What to work on:
Your reply should be made up of every line in the records below that holds the string "Publisher".

━━━━━ Extracted entries

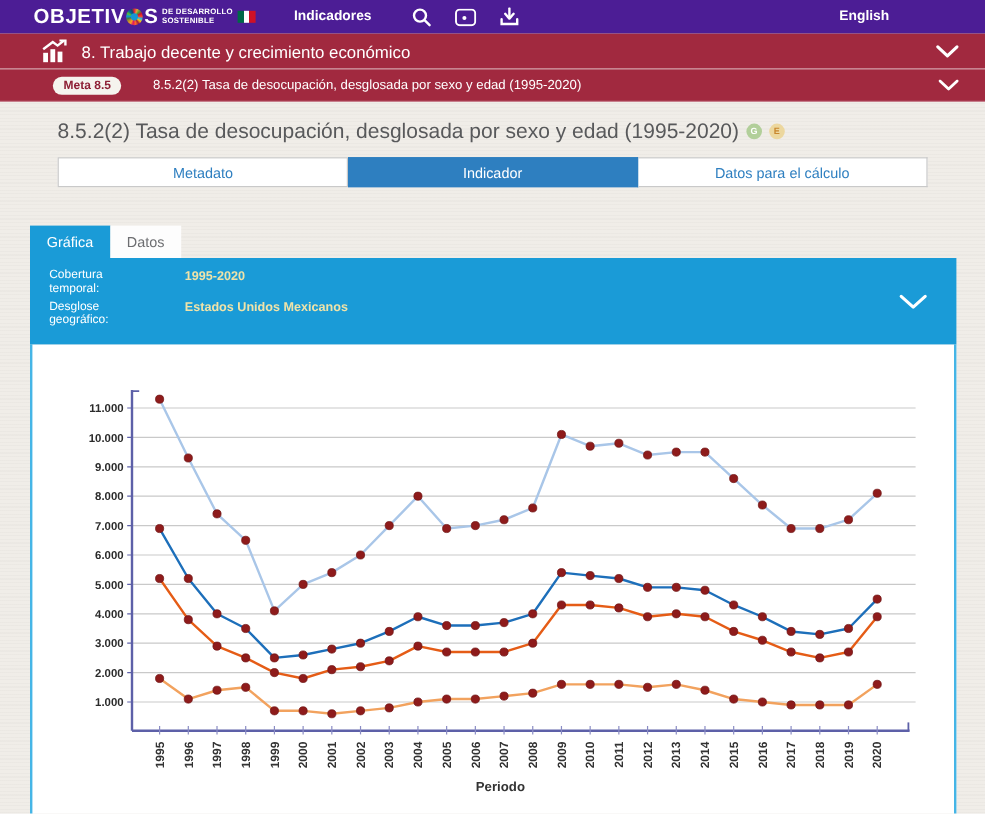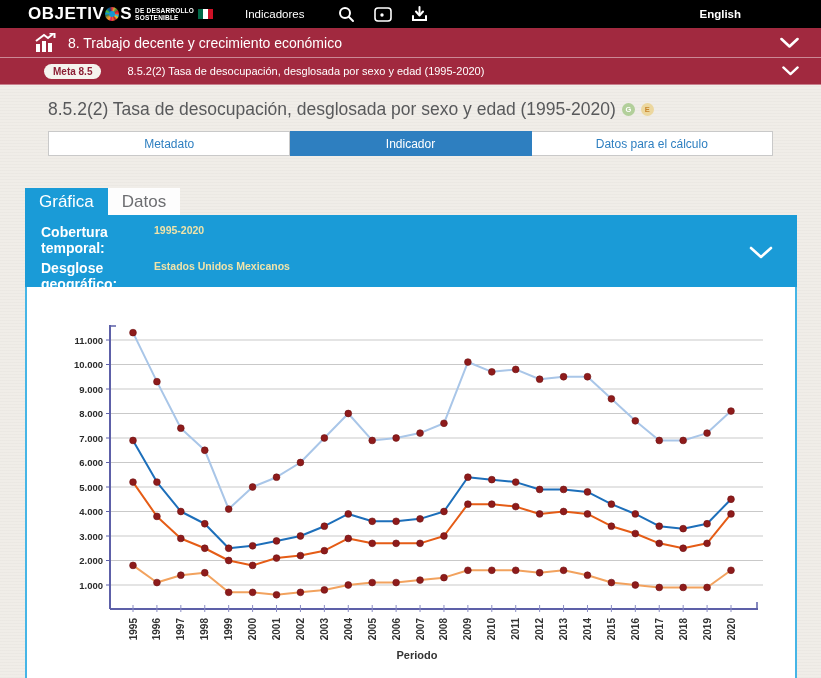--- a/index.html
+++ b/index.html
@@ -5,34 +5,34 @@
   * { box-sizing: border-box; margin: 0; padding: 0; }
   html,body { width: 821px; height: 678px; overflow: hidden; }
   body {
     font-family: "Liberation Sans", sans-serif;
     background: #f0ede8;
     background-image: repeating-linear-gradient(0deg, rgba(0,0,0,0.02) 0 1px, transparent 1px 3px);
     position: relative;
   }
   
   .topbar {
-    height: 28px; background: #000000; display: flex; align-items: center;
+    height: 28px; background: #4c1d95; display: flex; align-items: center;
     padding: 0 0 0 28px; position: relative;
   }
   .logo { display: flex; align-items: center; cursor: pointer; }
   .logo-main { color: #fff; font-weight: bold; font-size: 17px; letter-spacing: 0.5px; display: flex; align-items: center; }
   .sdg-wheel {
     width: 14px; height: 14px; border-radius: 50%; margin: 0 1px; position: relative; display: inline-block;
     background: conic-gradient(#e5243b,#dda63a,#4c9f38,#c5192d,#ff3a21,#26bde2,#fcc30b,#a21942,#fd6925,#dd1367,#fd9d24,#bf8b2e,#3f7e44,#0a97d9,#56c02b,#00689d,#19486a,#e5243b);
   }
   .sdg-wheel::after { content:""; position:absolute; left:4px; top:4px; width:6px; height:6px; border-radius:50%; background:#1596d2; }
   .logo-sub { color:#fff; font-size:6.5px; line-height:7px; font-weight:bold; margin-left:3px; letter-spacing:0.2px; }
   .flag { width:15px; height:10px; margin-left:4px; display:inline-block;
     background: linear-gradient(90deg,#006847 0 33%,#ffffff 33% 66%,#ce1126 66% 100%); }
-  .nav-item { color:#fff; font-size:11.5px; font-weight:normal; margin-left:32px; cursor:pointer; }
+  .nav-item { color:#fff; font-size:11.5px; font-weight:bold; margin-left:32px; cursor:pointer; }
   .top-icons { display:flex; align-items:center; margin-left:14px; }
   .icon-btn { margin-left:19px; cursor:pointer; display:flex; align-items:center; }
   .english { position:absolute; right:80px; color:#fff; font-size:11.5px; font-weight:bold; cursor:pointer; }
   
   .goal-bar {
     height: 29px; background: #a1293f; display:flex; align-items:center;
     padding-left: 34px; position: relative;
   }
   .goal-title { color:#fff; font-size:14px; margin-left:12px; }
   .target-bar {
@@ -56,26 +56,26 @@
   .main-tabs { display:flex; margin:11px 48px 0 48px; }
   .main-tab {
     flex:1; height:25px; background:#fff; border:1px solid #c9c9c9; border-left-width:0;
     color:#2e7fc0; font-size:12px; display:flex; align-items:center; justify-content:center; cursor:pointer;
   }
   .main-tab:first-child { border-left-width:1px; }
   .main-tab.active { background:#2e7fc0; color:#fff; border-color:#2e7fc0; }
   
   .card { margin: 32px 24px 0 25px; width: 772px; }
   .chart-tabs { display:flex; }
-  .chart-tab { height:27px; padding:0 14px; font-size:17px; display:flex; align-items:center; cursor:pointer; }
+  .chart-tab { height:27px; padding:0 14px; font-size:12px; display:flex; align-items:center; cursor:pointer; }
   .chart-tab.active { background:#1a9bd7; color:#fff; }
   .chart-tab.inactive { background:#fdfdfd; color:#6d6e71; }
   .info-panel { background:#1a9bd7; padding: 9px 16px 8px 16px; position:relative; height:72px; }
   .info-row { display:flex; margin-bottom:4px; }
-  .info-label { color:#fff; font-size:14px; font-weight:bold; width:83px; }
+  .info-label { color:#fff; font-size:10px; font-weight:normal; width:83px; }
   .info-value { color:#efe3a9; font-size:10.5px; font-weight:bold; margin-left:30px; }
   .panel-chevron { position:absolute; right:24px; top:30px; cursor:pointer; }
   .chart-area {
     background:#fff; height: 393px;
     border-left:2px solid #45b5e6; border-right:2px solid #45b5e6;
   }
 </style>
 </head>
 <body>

━━━━━━━━━━
━━━━━ Extracted entries

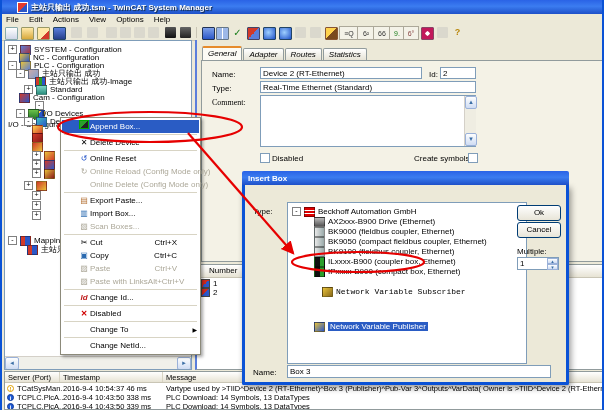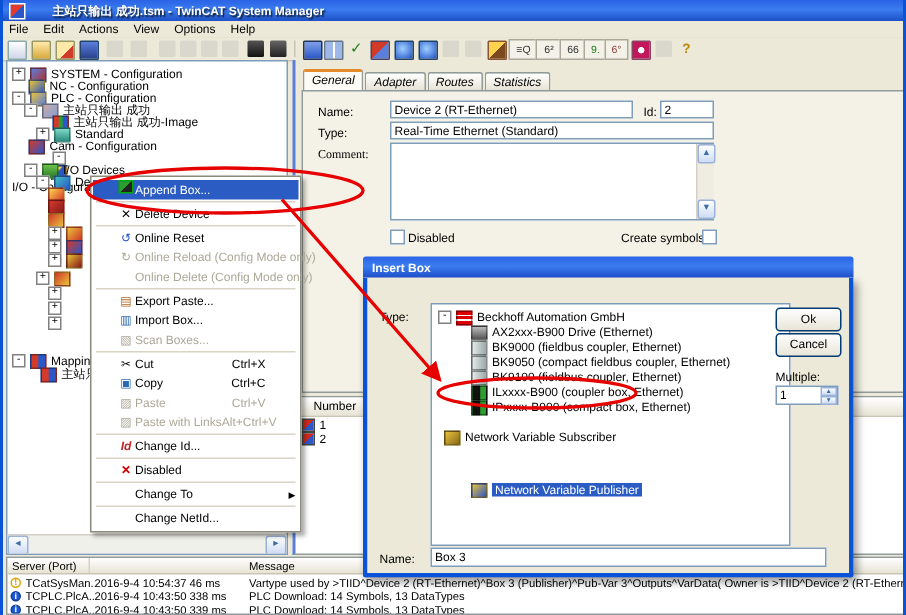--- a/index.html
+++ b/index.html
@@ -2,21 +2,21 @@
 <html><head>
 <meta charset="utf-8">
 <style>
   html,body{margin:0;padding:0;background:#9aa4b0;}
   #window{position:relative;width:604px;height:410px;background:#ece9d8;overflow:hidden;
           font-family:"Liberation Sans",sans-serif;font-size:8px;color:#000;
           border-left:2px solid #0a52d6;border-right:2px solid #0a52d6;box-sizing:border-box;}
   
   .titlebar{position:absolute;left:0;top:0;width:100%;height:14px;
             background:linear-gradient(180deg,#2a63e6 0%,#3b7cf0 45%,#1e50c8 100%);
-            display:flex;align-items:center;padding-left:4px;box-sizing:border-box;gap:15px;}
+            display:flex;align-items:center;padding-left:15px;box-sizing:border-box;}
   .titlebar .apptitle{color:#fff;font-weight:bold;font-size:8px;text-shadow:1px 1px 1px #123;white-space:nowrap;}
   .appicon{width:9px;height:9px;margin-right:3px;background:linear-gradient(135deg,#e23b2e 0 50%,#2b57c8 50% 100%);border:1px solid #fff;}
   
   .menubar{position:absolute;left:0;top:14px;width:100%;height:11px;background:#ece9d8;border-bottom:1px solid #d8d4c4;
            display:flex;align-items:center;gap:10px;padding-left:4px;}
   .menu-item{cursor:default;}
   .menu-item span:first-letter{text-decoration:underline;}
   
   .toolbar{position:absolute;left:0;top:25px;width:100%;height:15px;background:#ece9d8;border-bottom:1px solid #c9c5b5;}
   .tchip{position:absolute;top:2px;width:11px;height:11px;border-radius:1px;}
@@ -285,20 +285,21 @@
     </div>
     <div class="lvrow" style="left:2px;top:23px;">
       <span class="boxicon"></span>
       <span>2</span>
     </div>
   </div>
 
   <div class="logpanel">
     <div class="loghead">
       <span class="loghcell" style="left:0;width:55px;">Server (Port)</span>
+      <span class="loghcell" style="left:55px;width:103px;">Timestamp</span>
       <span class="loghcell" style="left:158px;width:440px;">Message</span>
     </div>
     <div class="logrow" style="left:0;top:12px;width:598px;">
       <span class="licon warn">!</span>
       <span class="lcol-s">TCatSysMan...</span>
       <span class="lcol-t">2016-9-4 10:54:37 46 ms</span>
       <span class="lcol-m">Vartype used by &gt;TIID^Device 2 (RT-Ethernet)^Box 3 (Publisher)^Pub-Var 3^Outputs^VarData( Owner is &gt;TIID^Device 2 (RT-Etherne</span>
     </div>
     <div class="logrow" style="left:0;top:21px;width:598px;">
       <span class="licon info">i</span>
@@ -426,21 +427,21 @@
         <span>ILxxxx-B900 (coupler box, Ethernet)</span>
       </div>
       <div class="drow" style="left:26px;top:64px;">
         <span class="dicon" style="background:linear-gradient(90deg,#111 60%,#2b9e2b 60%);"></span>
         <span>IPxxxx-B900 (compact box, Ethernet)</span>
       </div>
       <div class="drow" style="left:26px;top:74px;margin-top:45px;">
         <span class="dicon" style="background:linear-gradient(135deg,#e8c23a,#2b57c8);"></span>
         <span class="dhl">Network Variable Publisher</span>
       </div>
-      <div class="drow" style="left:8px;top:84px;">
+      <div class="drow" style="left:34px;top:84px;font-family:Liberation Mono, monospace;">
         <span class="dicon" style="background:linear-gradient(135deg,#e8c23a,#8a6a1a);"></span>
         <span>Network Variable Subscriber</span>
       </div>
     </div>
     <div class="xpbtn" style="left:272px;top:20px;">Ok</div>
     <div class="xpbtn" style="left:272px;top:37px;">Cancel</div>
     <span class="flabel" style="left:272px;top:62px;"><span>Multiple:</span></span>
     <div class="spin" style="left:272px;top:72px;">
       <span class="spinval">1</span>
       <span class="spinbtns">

━━━━━━━━━━

Solution to this task:
       <span class="lcol-m">Vartype used by &gt;TIID^Device 2 (RT-Ethernet)^Box 3 (Publisher)^Pub-Var 3^Outputs^VarData( Owner is &gt;TIID^Device 2 (RT-Etherne</span>
         <span class="dhl">Network Variable Publisher</span>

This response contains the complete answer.